A recent paper by researchers at the University of Utah and the University of Wisconsin-Madison examines the impact after more than 300,000 undocumented immigrants were deported across the United States from 2008 to 2013. The study found that housing construction declined in areas where deportations took place. The local construction workforce has declined and housing prices have increased. Researchers found that other construction workers also lost their jobs as homebuilders cut back on new development.
“We’re actually in a situation where anything that disrupts the process of adding housing is going to have a negative impact on the housing affordability crisis,” said Riordan Frost, a senior research analyst at Harvard University’s Joint Housing Research Center. “There is,” he said.
Stan Marek’s Czech grandfather arrived in Houston in 1938 and began hanging sheetrock. Almost 100 years later, Marek’s family owns a large construction company based in Houston with about 1,000 employees.
“I have seen the stages of immigration,” said Malek, 77. “Eighty-five years later, our immigrants are here, as always, to do jobs that no one else wants or can do.”
Malek sees an opportunity to resolve a long-standing turmoil in the country’s immigration laws. He said deportations “would be very expensive and very counterproductive,” but granting broad amnesty to illegal aliens also would not work.

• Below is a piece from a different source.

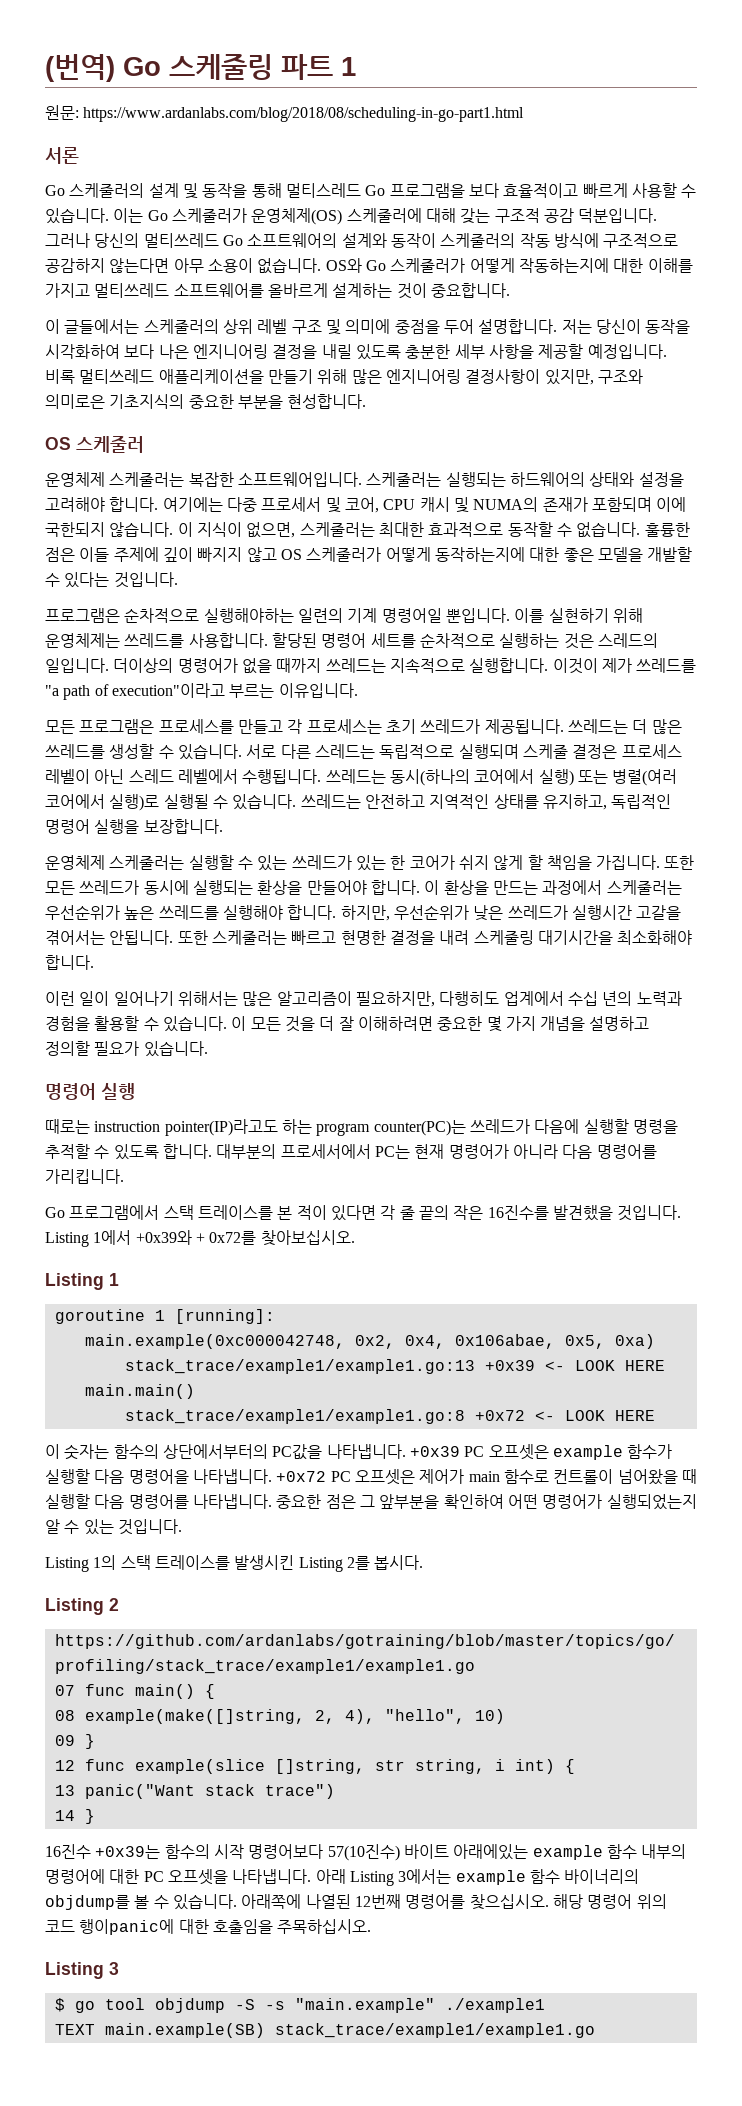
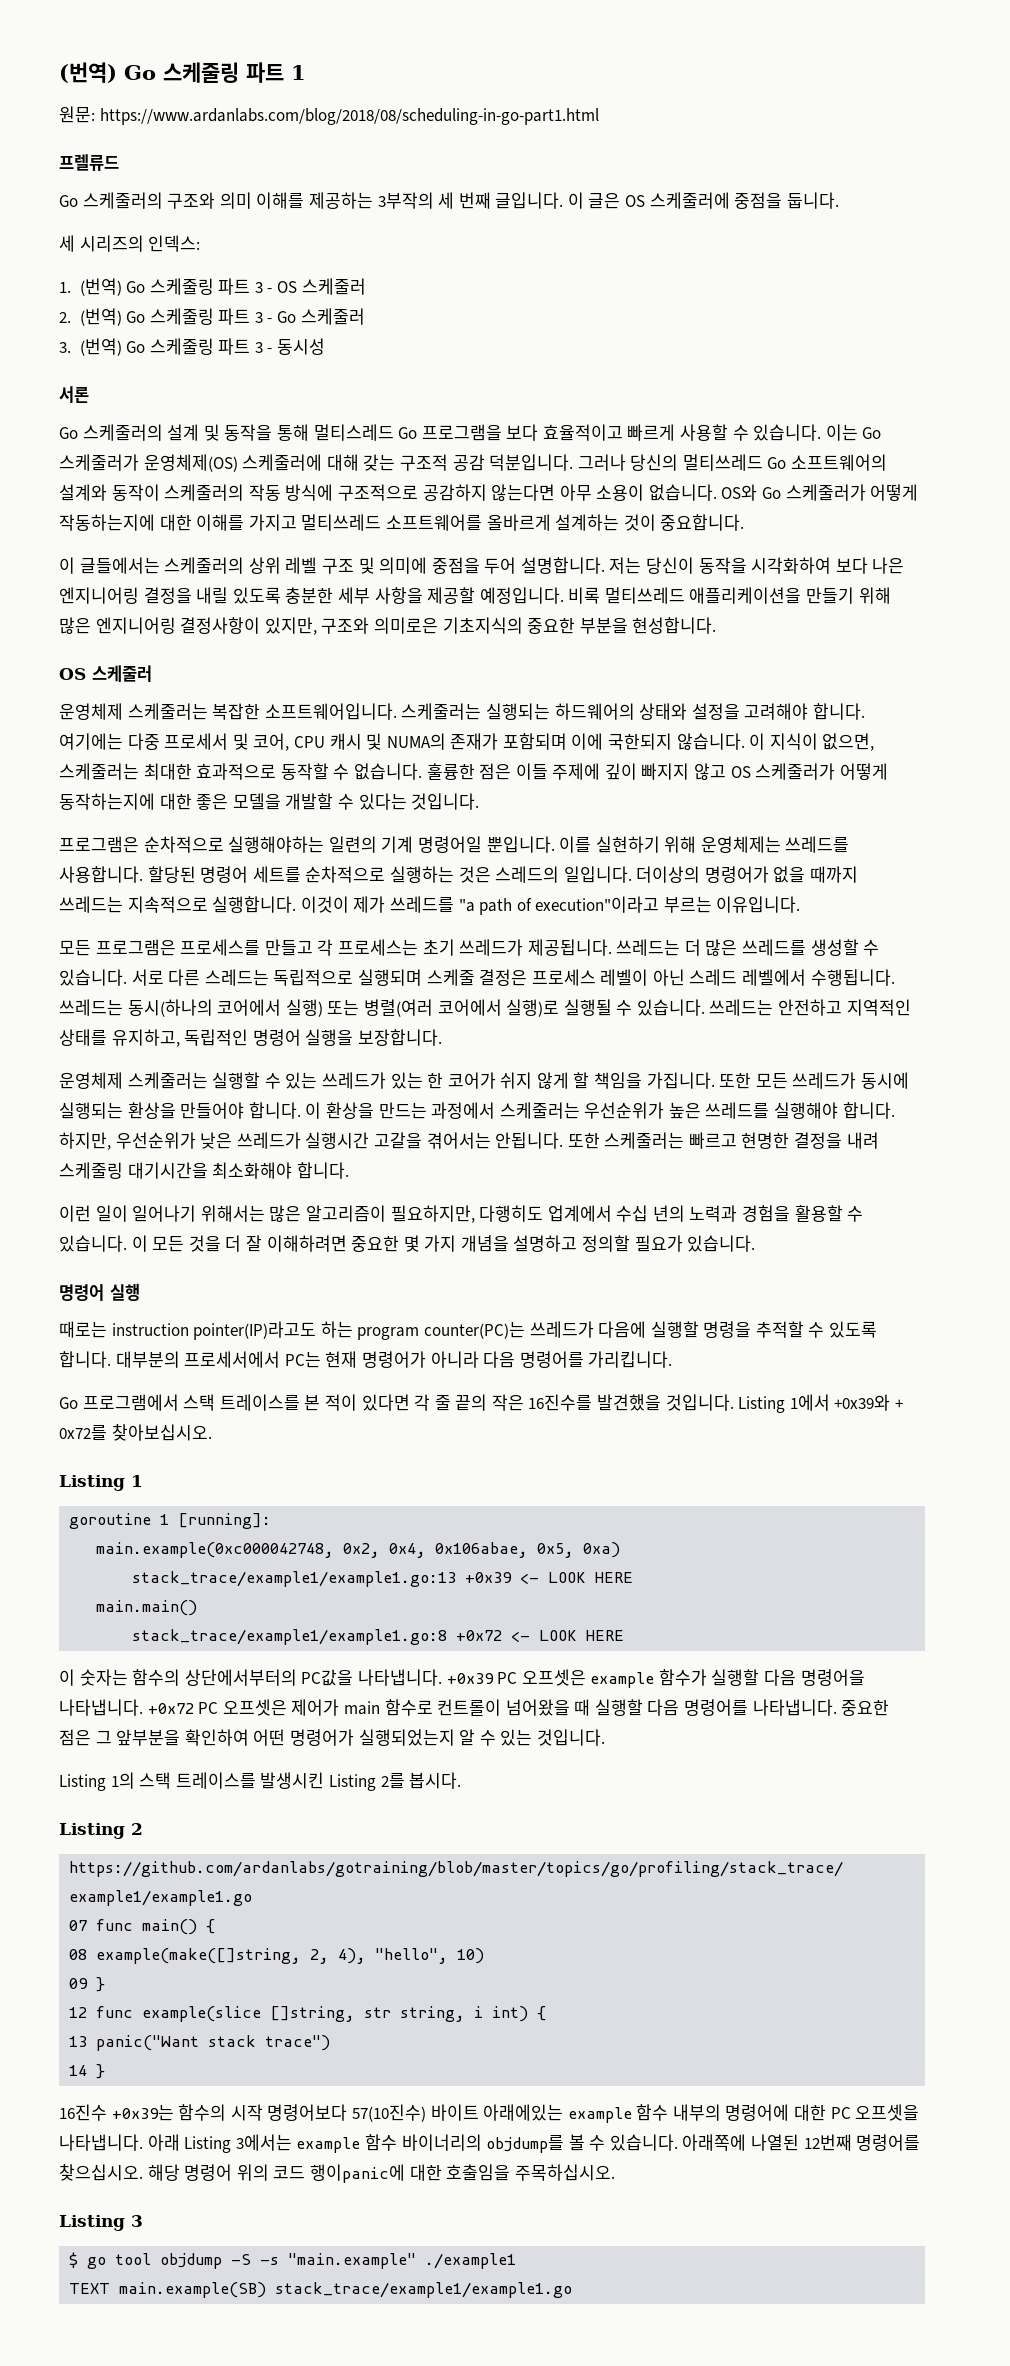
(525, 114) none -> [59,154,119,171] [59,192,839,209] [59,235,201,252] [59,278,366,296] [59,308,365,326] [59,338,326,356] // 프렐류드 // Go 스케줄러의 구조와 의미 이해를 제공하는 3부작의 세 번째 글입니다. 이 글은 OS 스케줄러에 중점을 둡니다. // 세 시리즈의 인덱스: // 1. (번역) Go 스케줄링 파트 3 - OS 스케줄러 // 2. (번역) Go 스케줄링 파트 3 - Go 스케줄러 // 3. (번역) Go 스케줄링 파트 3 - 동시성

Malek said that by giving a path to citizenship to people who entered the country as children and received deportation protection through Deferred Action for Childhood Arrivals (DACA), the state’s labor shortage We believe that it is possible to reduce the He also believes in creating a similar program for adults to gain legal status, which he calls “Adult DACA,” so they can work legally.
“It’s not just construction. Who’s picking all the fruits and all the vegetables? Who’s milking all these cows? If you look at any job across the United States, there’s immigrants. ” Malek said. “We have to get the business community to step up. Business is more responsible for labor than anyone else, so that’s key.”
Virginia Bellew, executive director of the Permian Basin Regional Planning Commission, said mass deportations could reduce urban populations in the oil-rich Permian Basin, resulting in business closures and sales tax revenue. He said that there is a sex.
“I think you’ve seen communities just waiting for[President Trump to act]and not taking steps to anticipate, discuss, or decide,” Bellew said. said.
In Austin, a 43-year-old man who came from Mexico 25 years ago said his first job was sweeping debris from a construction site for less than $8 an hour. Currently, he is a general contractor’s foreman, overseeing projects and coordinating workers. He asked that his name not be published for fear of jeopardizing his pending residency application.
He tried not to let fear over President Trump’s promise of mass deportations take hold of him. He now has deep roots in Texas. He and his wife have raised their three children in the home they built in Austin.
His children are US citizens and his wife has legal status through DACA. He is in the process of applying for legal residency through his eldest daughter, who is a student at St. Edward’s University in Austin.
“I try to be a great citizen,” he said in Spanish. “(Trump) can’t just deport everyone because there are so many people who are essential to this country.”
Disclosure: All Texans and the North Texas Committee are financial supporters of The Texas Tribune, a nonprofit, nonpartisan news organization funded in part by contributions from members, foundations, and corporate sponsors. Financial supporters play no role in the Tribune’s journalism. See the complete list of them here.